◆ **Task item**
Among the lines below, count those with "text". Give the total alone.

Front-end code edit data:
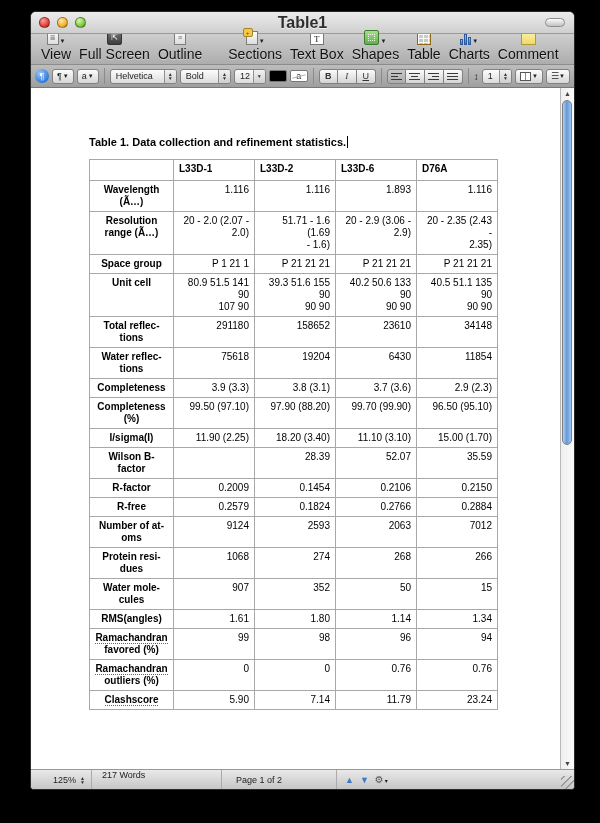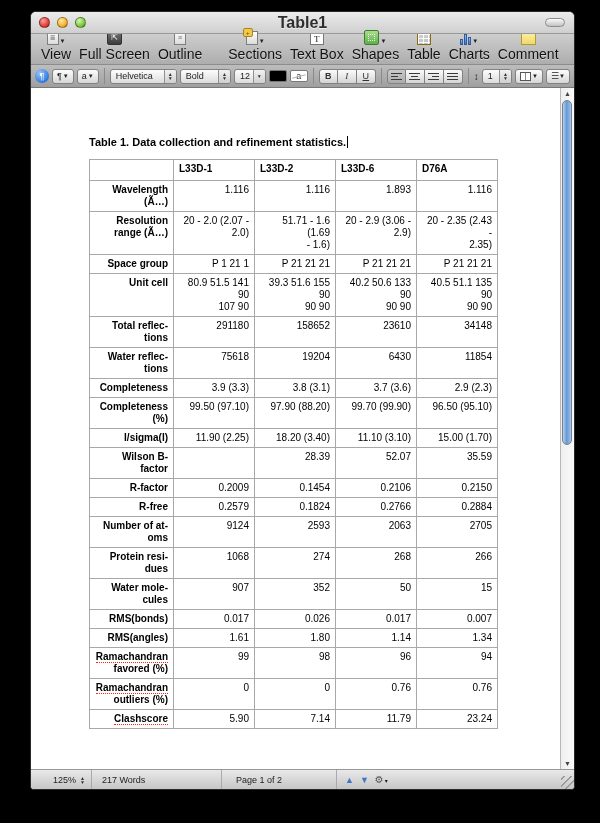--- a/index.html
+++ b/index.html
@@ -101,7 +101,7 @@
   table.stats col.c0{width:84px;} table.stats col.cv{width:81px;}
   table.stats th,table.stats td{border:1px solid #a8a8a8;padding:3px 5px;vertical-align:top;line-height:12px;}
   table.stats th{font-weight:bold;text-align:left;height:14px;}
-  td.lbl{font-weight:bold;text-align:right;}
+  td.lbl{font-weight:bold;text-align:center;}
   td.val{text-align:right;white-space:pre-line;}
   .miss{border-bottom:1px dotted #ff2418;}
   

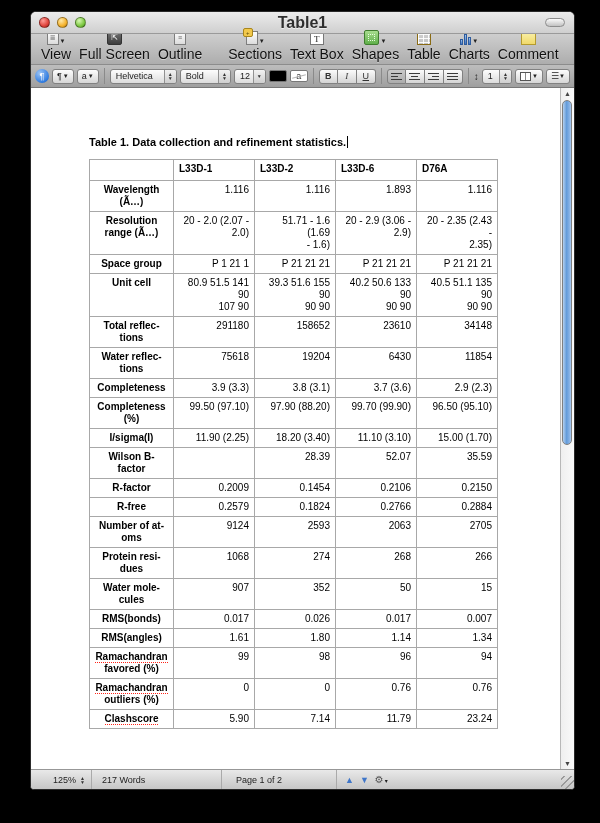--- a/index.html
+++ b/index.html
@@ -438,7 +438,7 @@
             <td class="val">9124</td>
             <td class="val">2593</td>
             <td class="val">2063</td>
-            <td class="val">2705</td>
+            <td class="val">7012</td>
           </tr>
           <tr>
             <td class="lbl"><span>Protein resi-</span><br><span>dues</span></td>

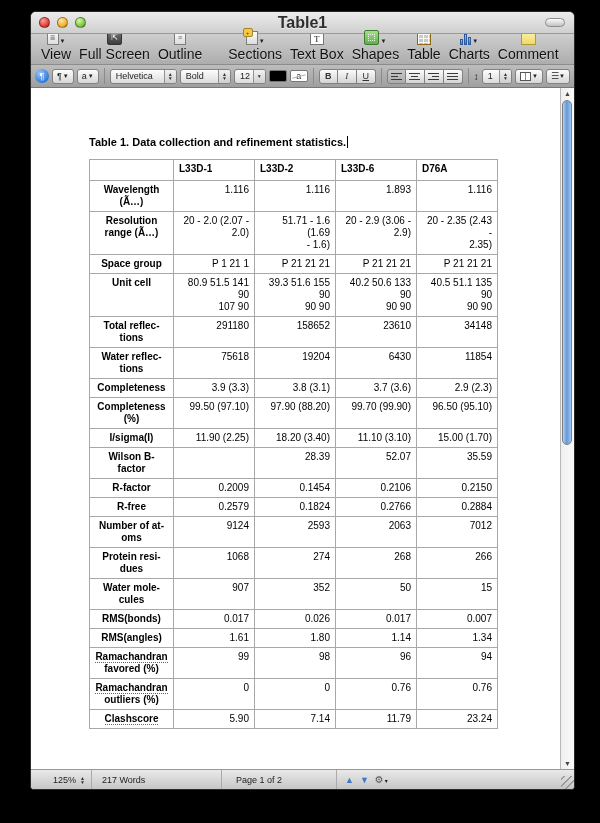--- a/index.html
+++ b/index.html
@@ -455,13 +455,6 @@
             <td class="val">15</td>
           </tr>
           <tr>
-            <td class="lbl"><span>RMS(bonds)</span></td>
-            <td class="val">0.017</td>
-            <td class="val">0.026</td>
-            <td class="val">0.017</td>
-            <td class="val">0.007</td>
-          </tr>
-          <tr>
             <td class="lbl"><span>RMS(angles)</span></td>
             <td class="val">1.61</td>
             <td class="val">1.80</td>

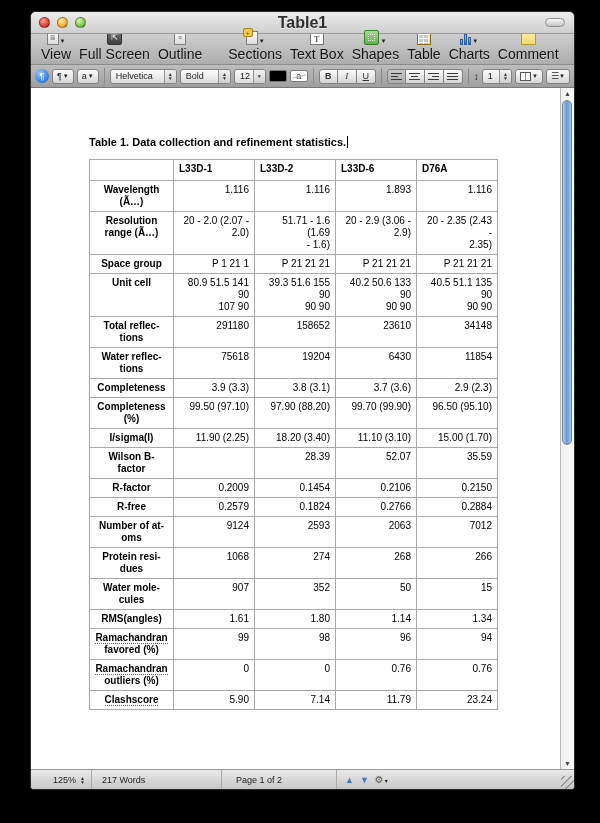--- a/index.html
+++ b/index.html
@@ -118,7 +118,7 @@
           display:flex;align-items:center;font-size:9px;color:#222;box-sizing:border-box;}
   .zoombox{display:flex;align-items:center;height:100%;padding:0 6px 0 22px;border-right:1px solid #aaa;gap:4px;}
   .stp2{display:flex;flex-direction:column;font-size:5px;line-height:4px;color:#333;}
-  .wordbox{padding:0 10px;height:100%;display:flex;align-items:center;border-right:1px solid #aaa;min-width:130px;box-sizing:border-box;}
+  .wordbox{padding:0 10px;height:100%;display:flex;align-items:flex-start;border-right:1px solid #aaa;min-width:130px;box-sizing:border-box;}
   .pagebox{padding:0 14px;height:100%;display:flex;align-items:center;border-right:1px solid #aaa;min-width:115px;box-sizing:border-box;}
   .navtri{display:flex;align-items:center;gap:6px;padding:0 8px;}
   .tri{font-size:9px;color:#3f76c9;} 

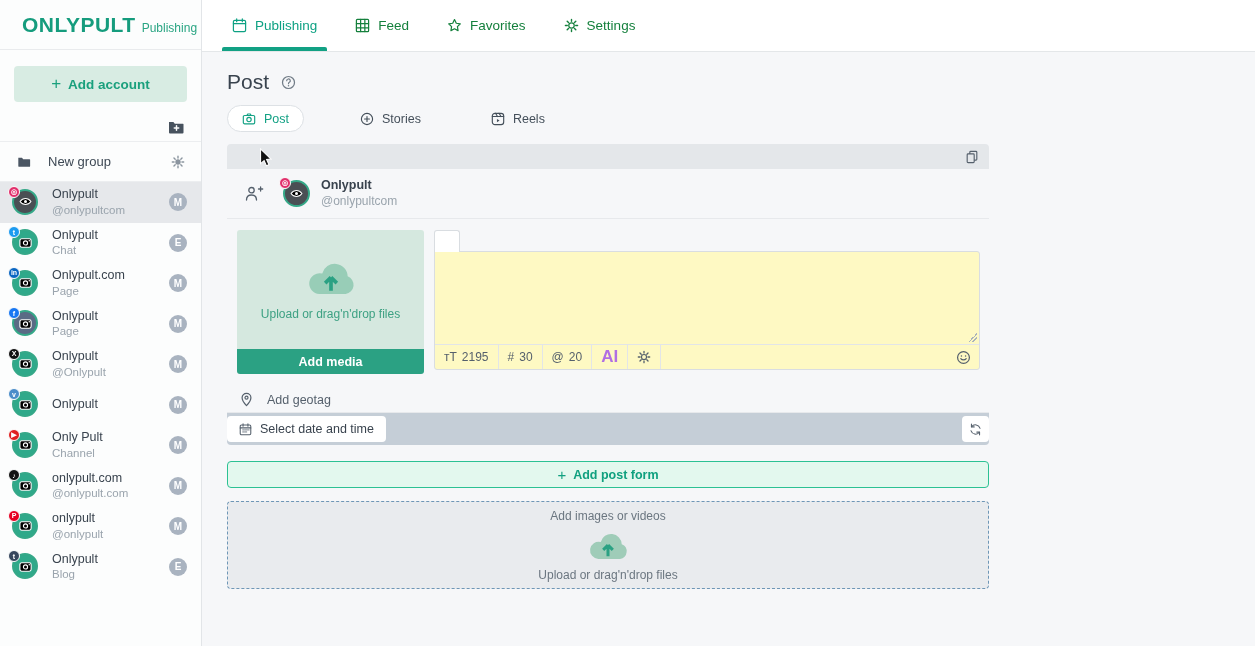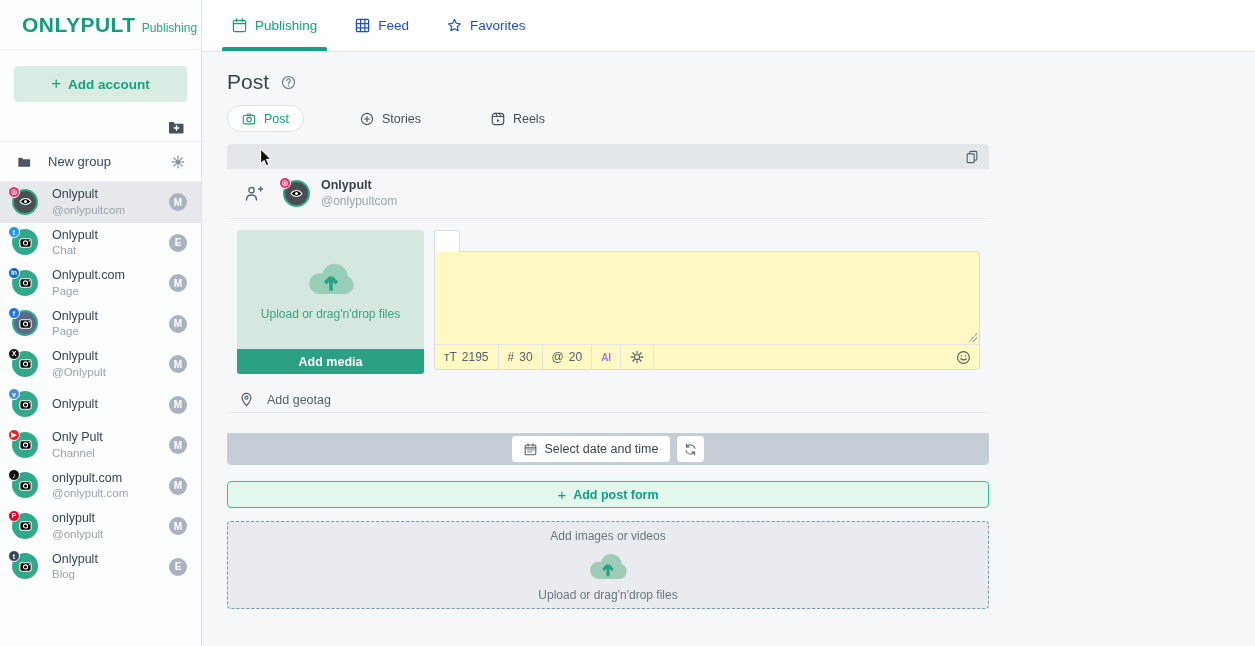--- a/index.html
+++ b/index.html
@@ -50,7 +50,7 @@
   
   .right { flex:1; display:flex; flex-direction:column; }
   .topnav { height:52px; background:#fff; border-bottom:1px solid #e4e7e9; display:flex; align-items:stretch; padding-left:30px; gap:38px; }
-  .nav-item { position:relative; display:flex; align-items:center; gap:8px; font-size:13.5px; color:#1d4ed8; cursor:pointer; }
+  .nav-item { position:relative; display:flex; align-items:center; gap:8px; font-size:13.5px; color:#15803d; cursor:pointer; }
   .nav-item .nav-icon svg { width:15px; height:15px; }
   .nav-item.active { color:#0ea183; }
   .nav-item.active::after { content:""; position:absolute; left:-10px; right:-10px; bottom:0; height:4px; background:#12a184; border-radius:2px 2px 0 0; }

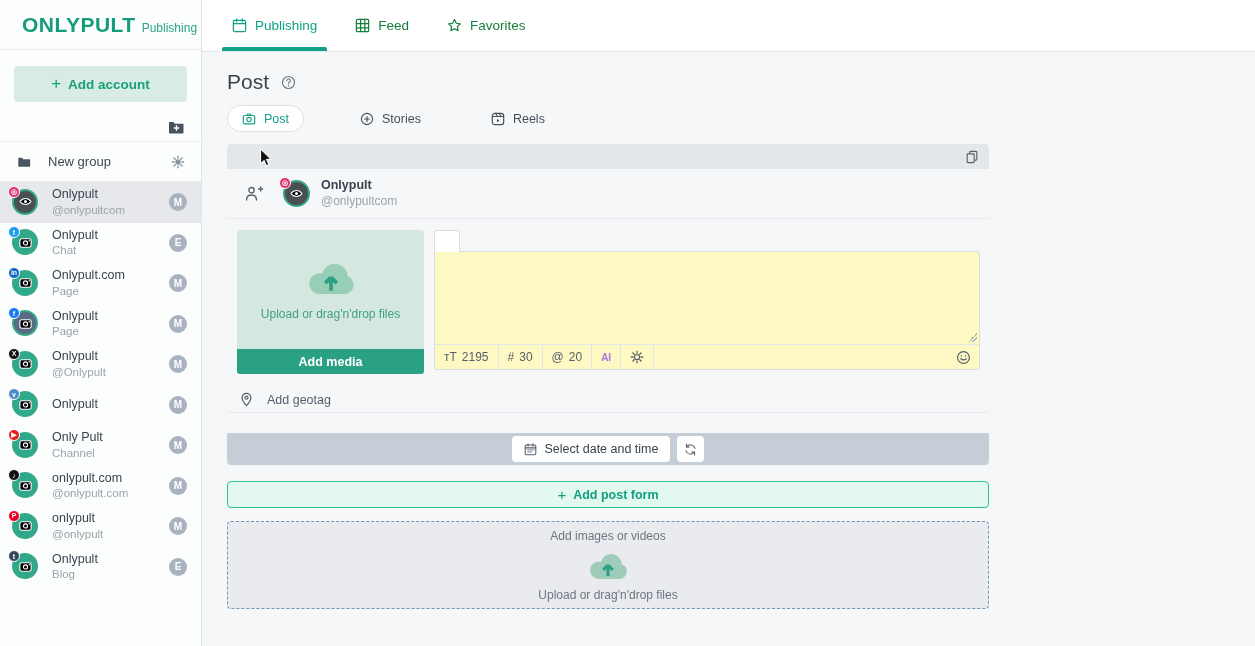--- a/index.html
+++ b/index.html
@@ -383,6 +383,15 @@
           </span>
     <span>Favorites</span>
   </div>
+        <div class="nav-item">
+    <span class="nav-icon icn">
+            <svg viewBox="0 0 16 16">
+              <path d="M8 1.5v2M8 12.5v2M1.5 8h2M12.5 8h2M3.4 3.4l1.4 1.4M11.2 11.2l1.4 1.4M12.6 3.4l-1.4 1.4M4.8 11.2l-1.4 1.4" style="stroke-width:1.5"></path>
+              <circle cx="8" cy="8" r="2.9"></circle>
+            </svg>
+          </span>
+    <span>Settings</span>
+  </div>
       </nav>
 
     <main class="content">

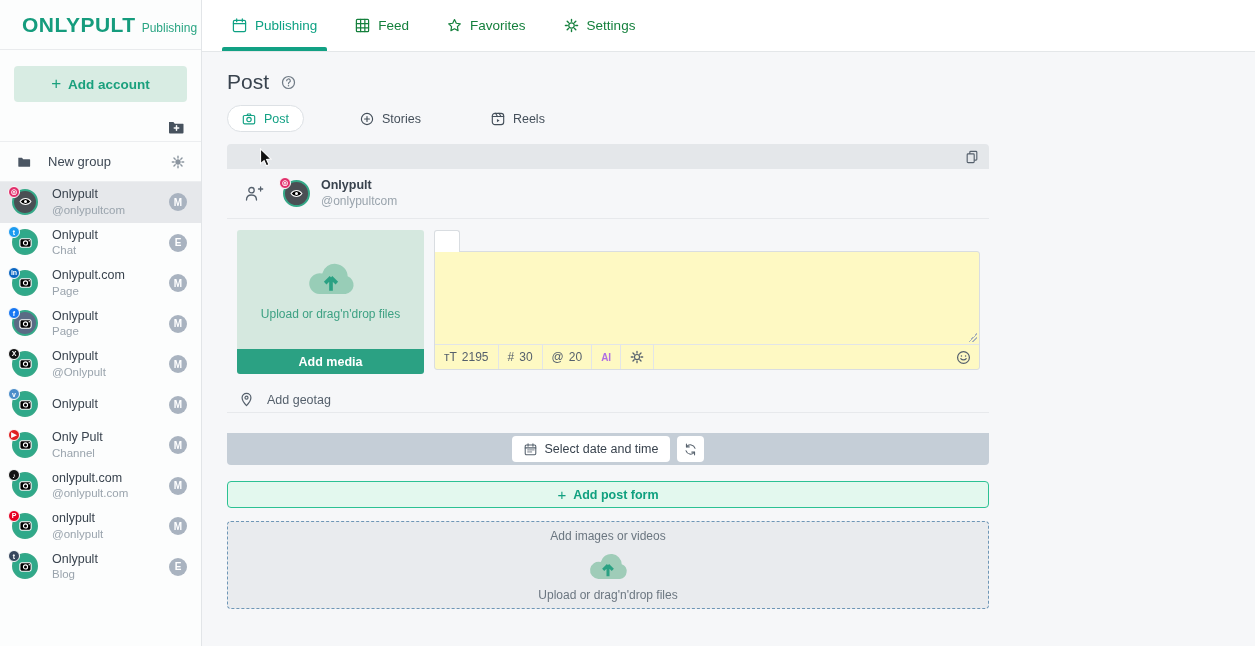--- a/index.html
+++ b/index.html
@@ -102,7 +102,7 @@
   .etoolbar { display:flex; align-items:stretch; height:25px; border-top:1px solid #e2e5e8; font-size:12px; color:#55606c; }
   .tcell { display:flex; align-items:center; gap:5px; padding:0 9px; border-right:1px solid #e2e5e8; cursor:pointer; }
   .tcell .cicon { font-size:12px; color:#55606c; }
-  .tcell.ai { color:#b06fe3; font-weight:bold; font-size:10px; }
+  .tcell.ai { color:#b06fe3; font-weight:bold; font-size:17px; }
   .tcell.gear svg { width:14px; height:14px; }
   .tinput { flex:1; display:flex; align-items:center; justify-content:flex-end; padding-right:8px; }
   .tinput input { flex:1; border:none; outline:none; font-family:inherit; font-size:12px; background:transparent; }

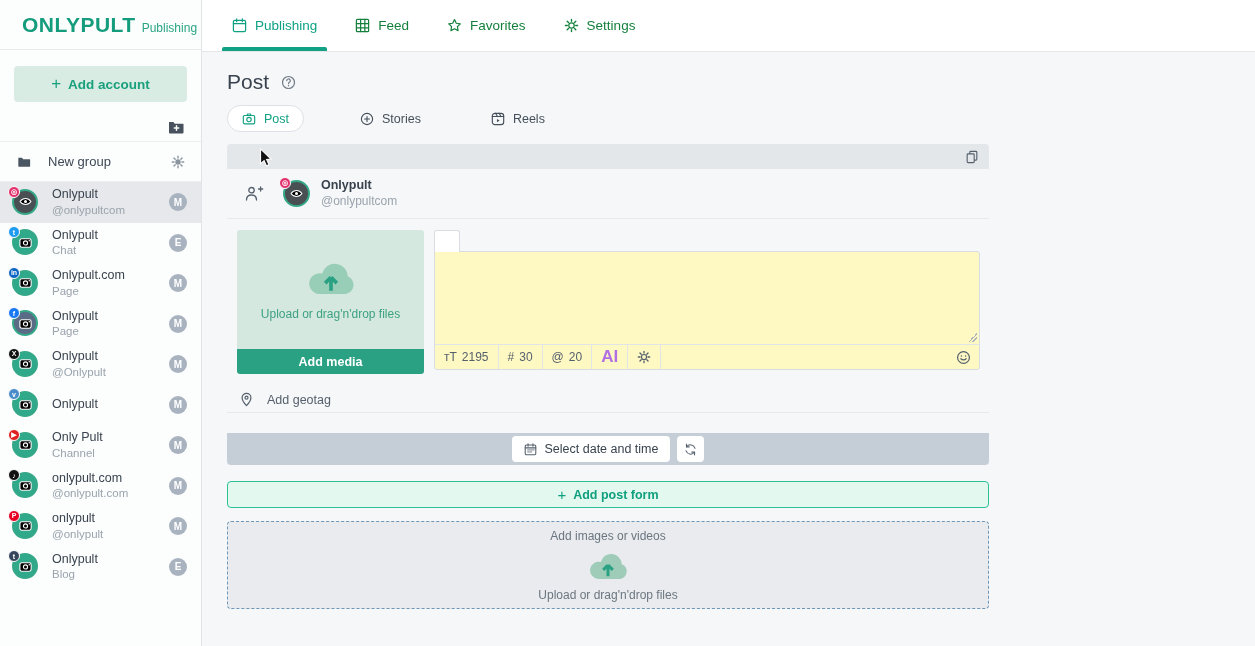--- a/index.html
+++ b/index.html
@@ -115,8 +115,8 @@
   .geotag-row { margin-top:13px; height:26px; border-bottom:1px solid #e7e9ec; }
   .label-row { height:30px; }
 
-  .schedule-bar { margin-top:20px; height:32px; background:#c5ced7; border-radius:0 0 4px 4px;
-    display:flex; align-items:center; justify-content:center; gap:7px; }
+  .schedule-bar { margin-top:0; height:32px; background:#c5ced7; border-radius:0 0 4px 4px;
+    display:flex; align-items:center; justify-content:space-between; gap:7px; }
   .sched-btn { height:26px; background:#fff; border:none; border-radius:4px; padding:0 12px; font-family:inherit;
     font-size:12.5px; color:#39434e; display:flex; align-items:center; gap:8px; cursor:pointer; }
   .sched-btn .icn { color:#55606c; }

◆ **Response below**
4